:: Given entries

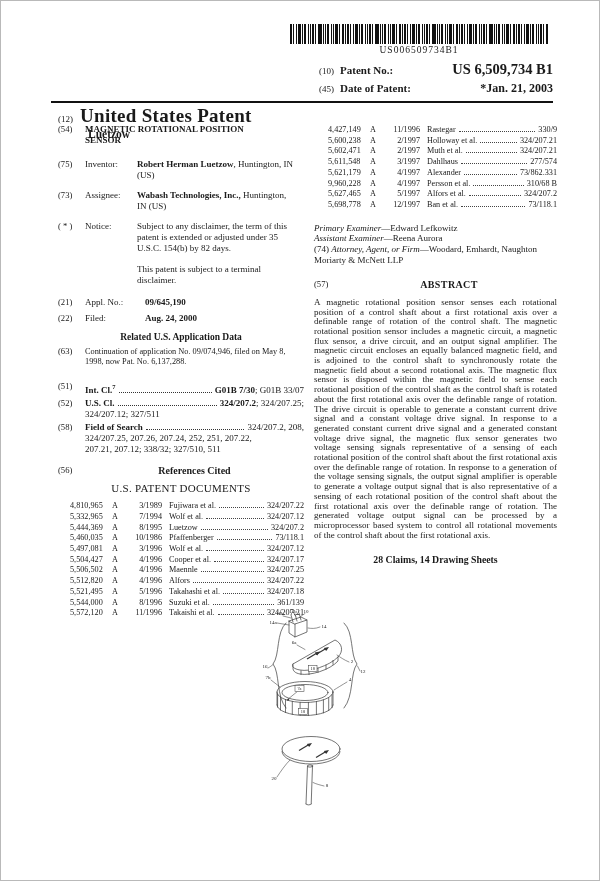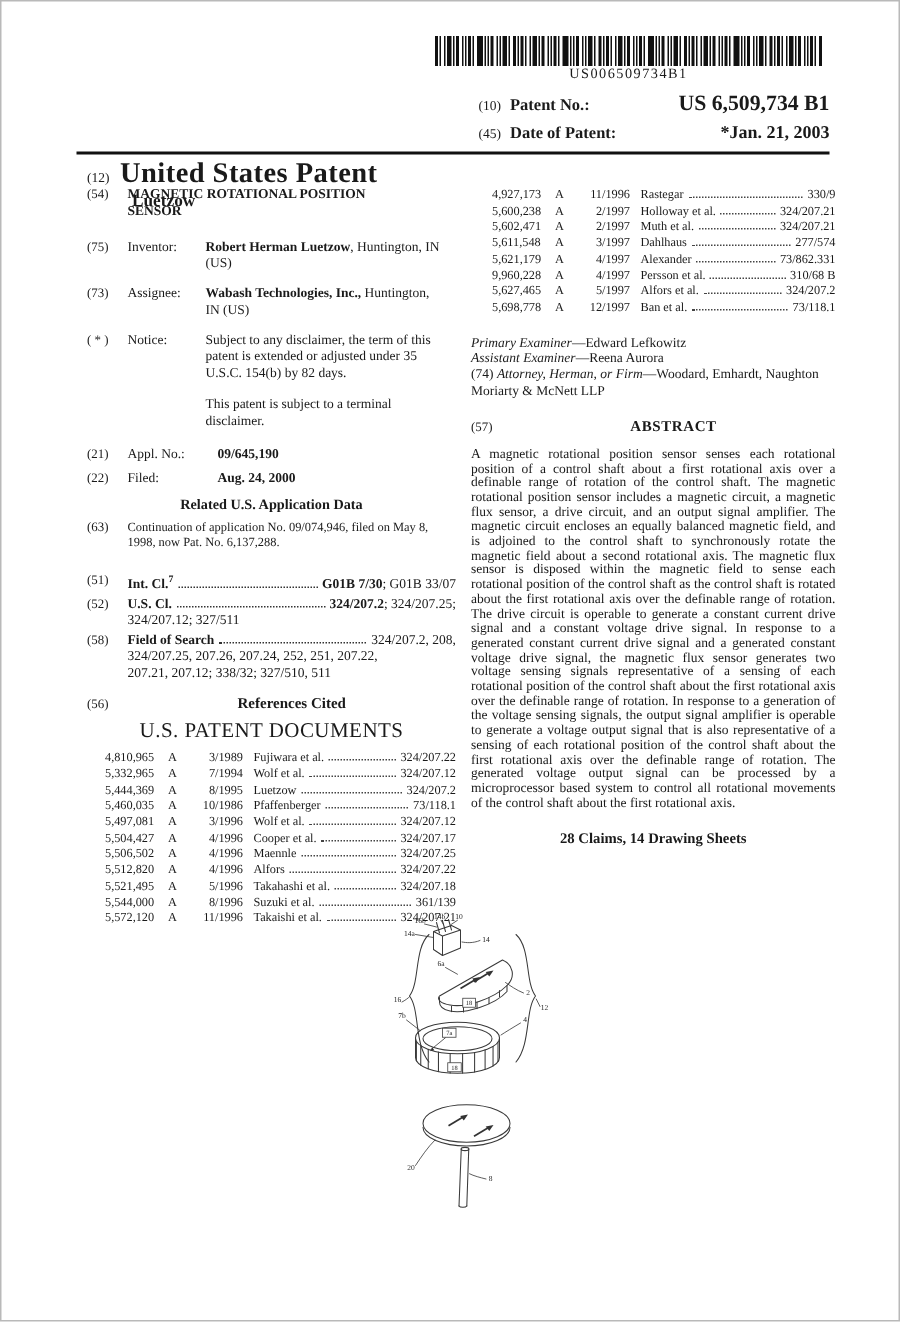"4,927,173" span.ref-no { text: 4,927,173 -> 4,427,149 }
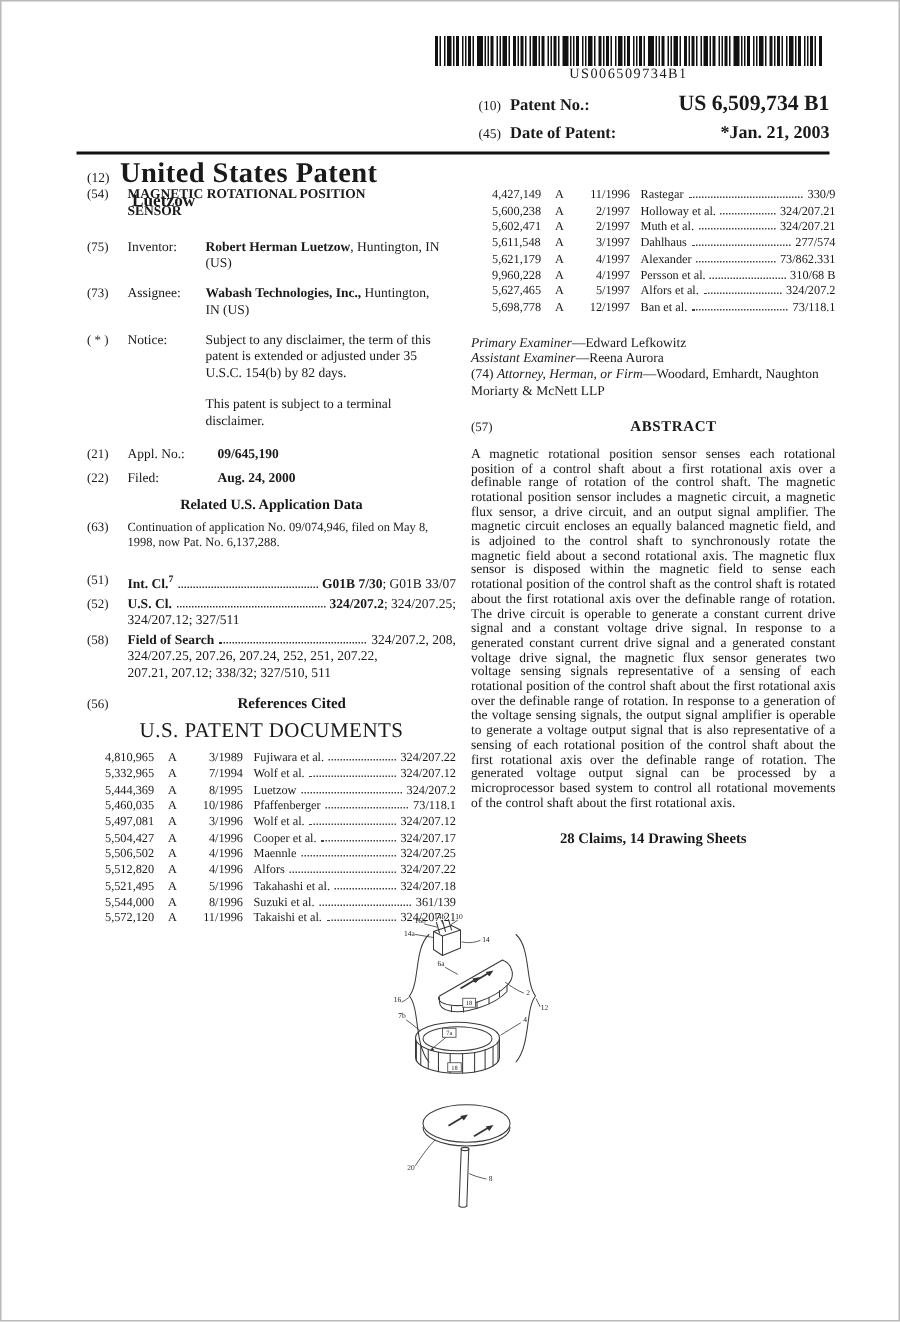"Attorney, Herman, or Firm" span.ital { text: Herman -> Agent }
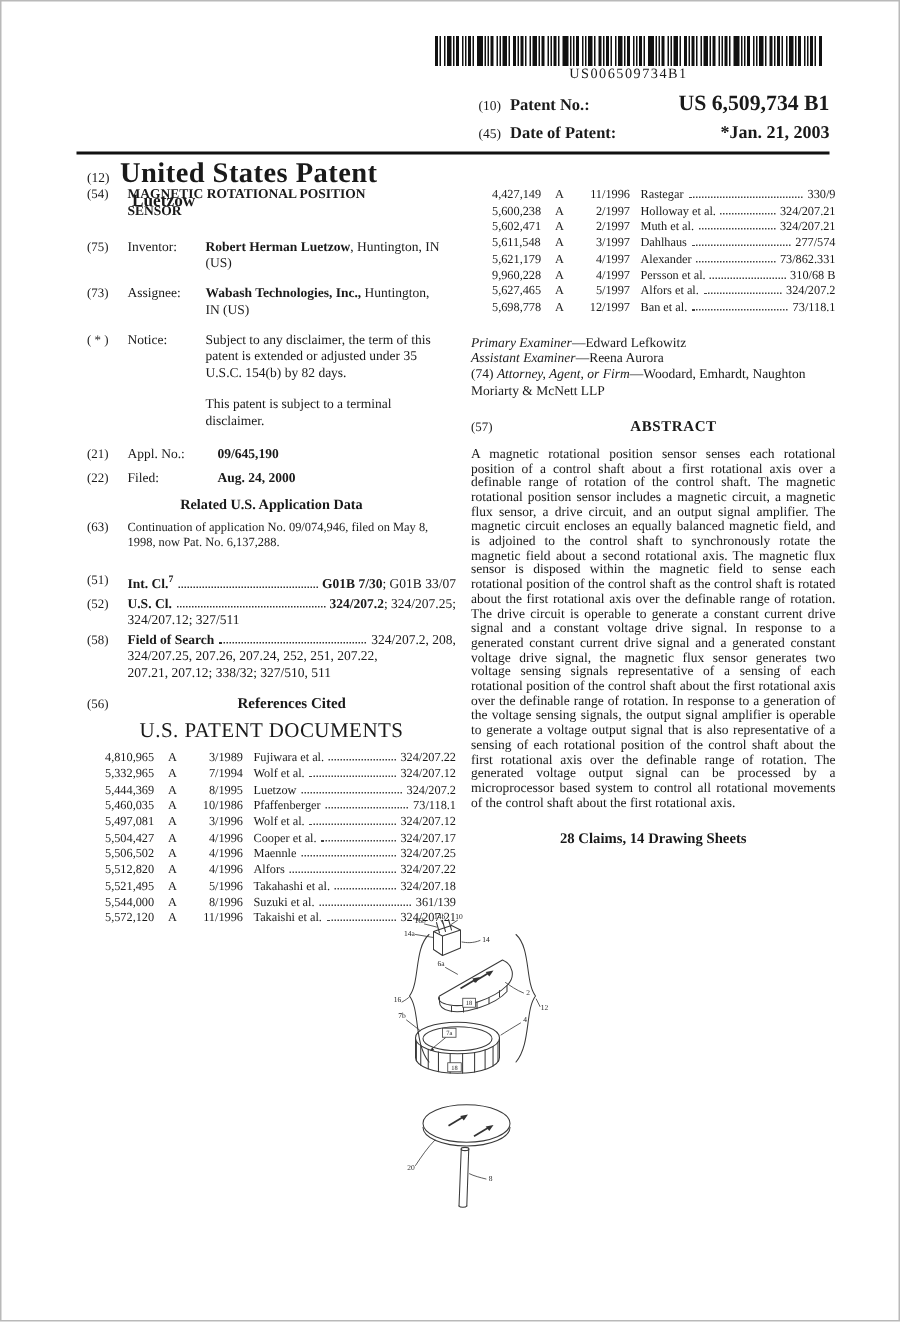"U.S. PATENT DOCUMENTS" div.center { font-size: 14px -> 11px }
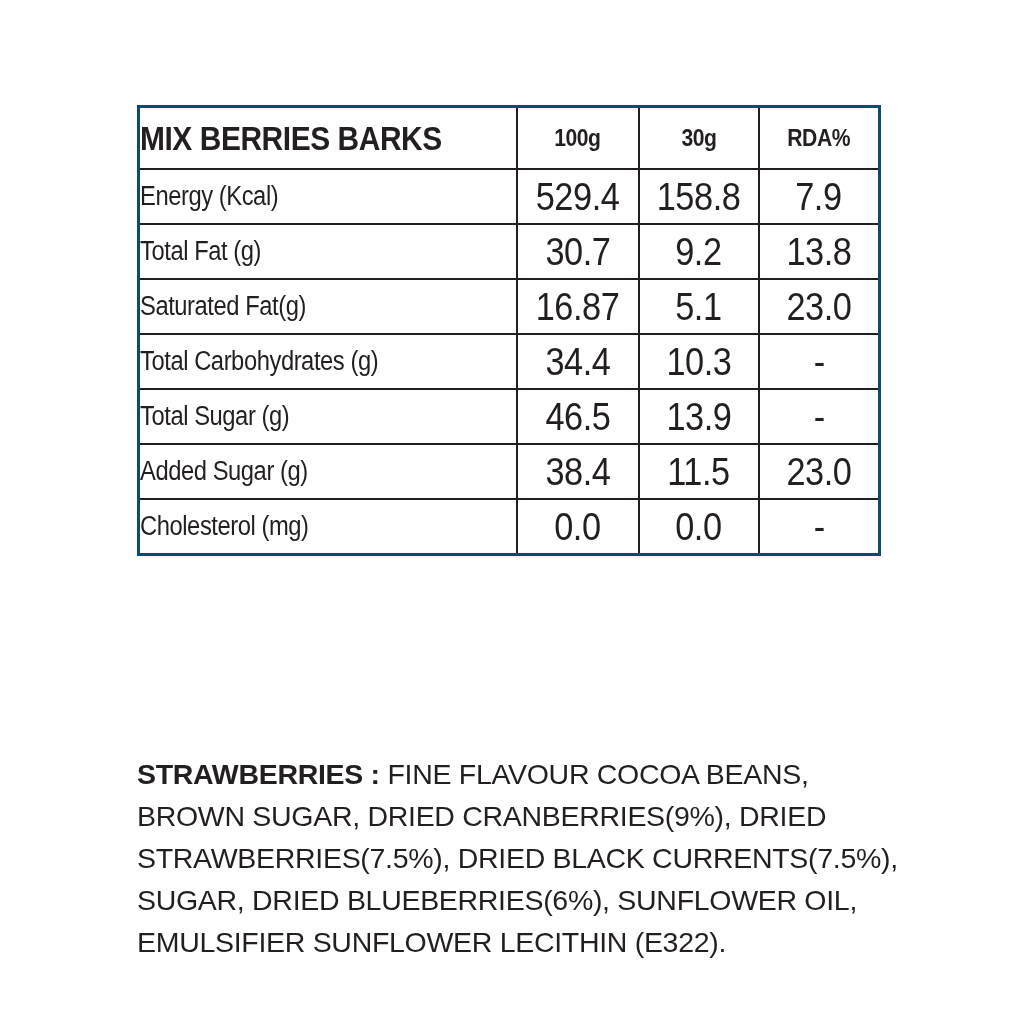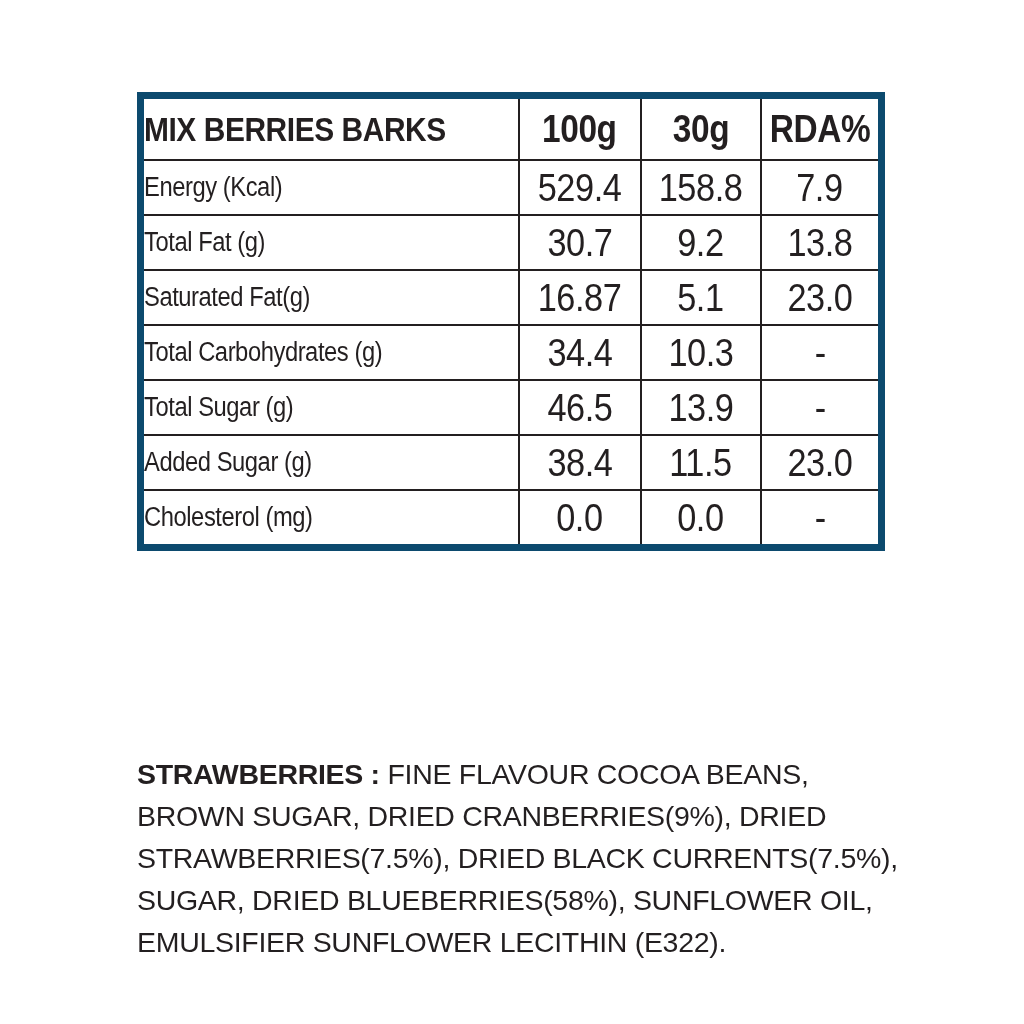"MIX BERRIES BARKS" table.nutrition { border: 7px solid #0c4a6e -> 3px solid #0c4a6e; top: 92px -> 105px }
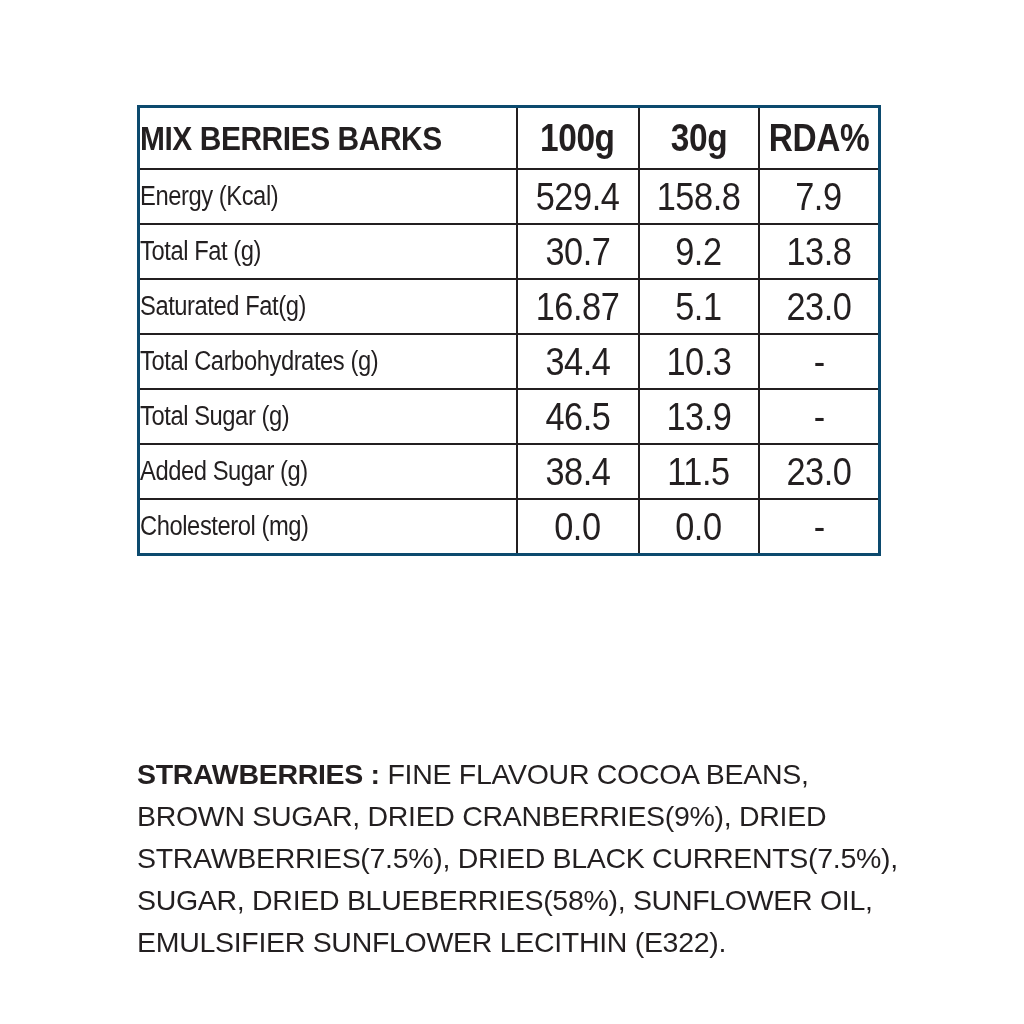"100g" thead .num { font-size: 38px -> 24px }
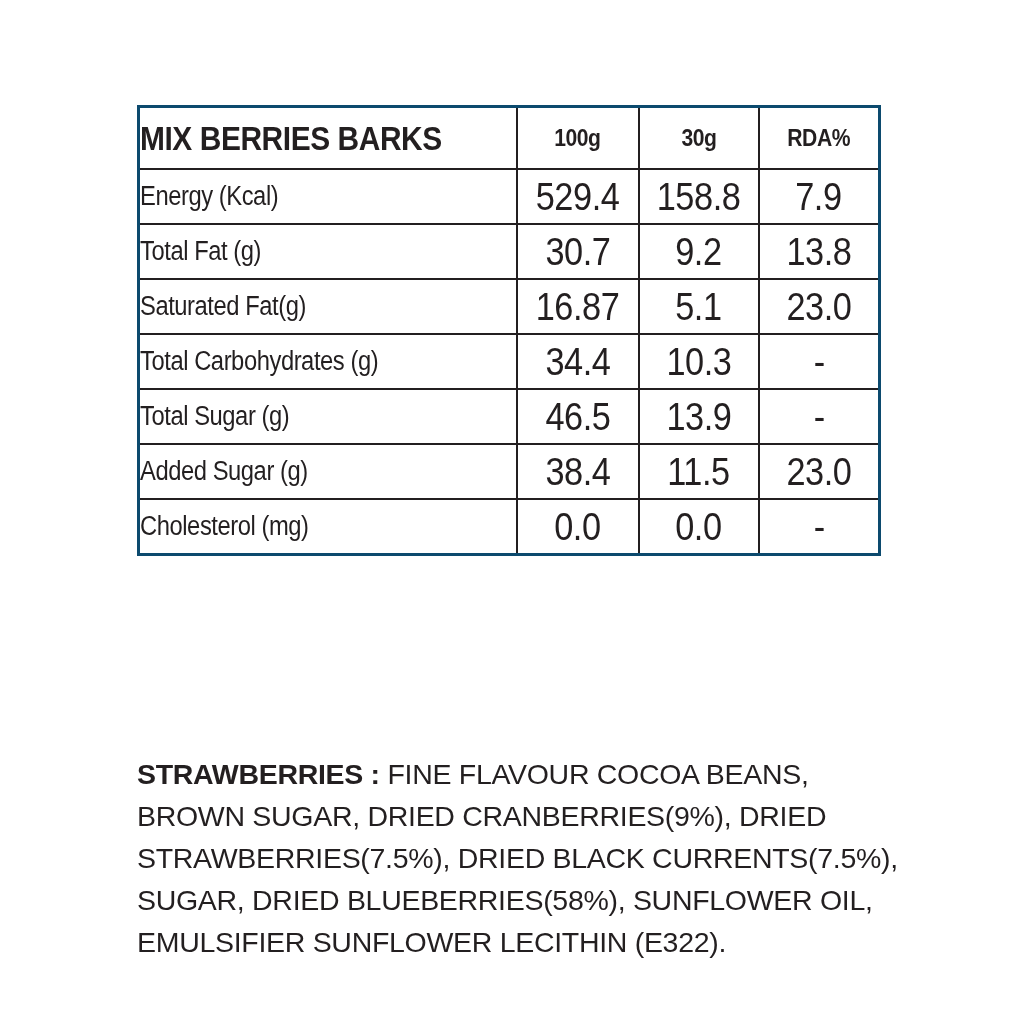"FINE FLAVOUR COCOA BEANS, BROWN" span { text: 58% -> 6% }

::::

> _The task_: Word for word, print the material above, but without its pictures.

> _Solution to this task_:
"4,927,173" span.ref-no { text: 4,927,173 -> 4,427,149 }
"Attorney, Herman, or Firm" span.ital { text: Herman -> Agent }
"U.S. PATENT DOCUMENTS" div.center { font-size: 14px -> 11px }
"MIX BERRIES BARKS" table.nutrition { border: 7px solid #0c4a6e -> 3px solid #0c4a6e; top: 92px -> 105px }
"100g" thead .num { font-size: 38px -> 24px }
"FINE FLAVOUR COCOA BEANS, BROWN" span { text: 58% -> 6% }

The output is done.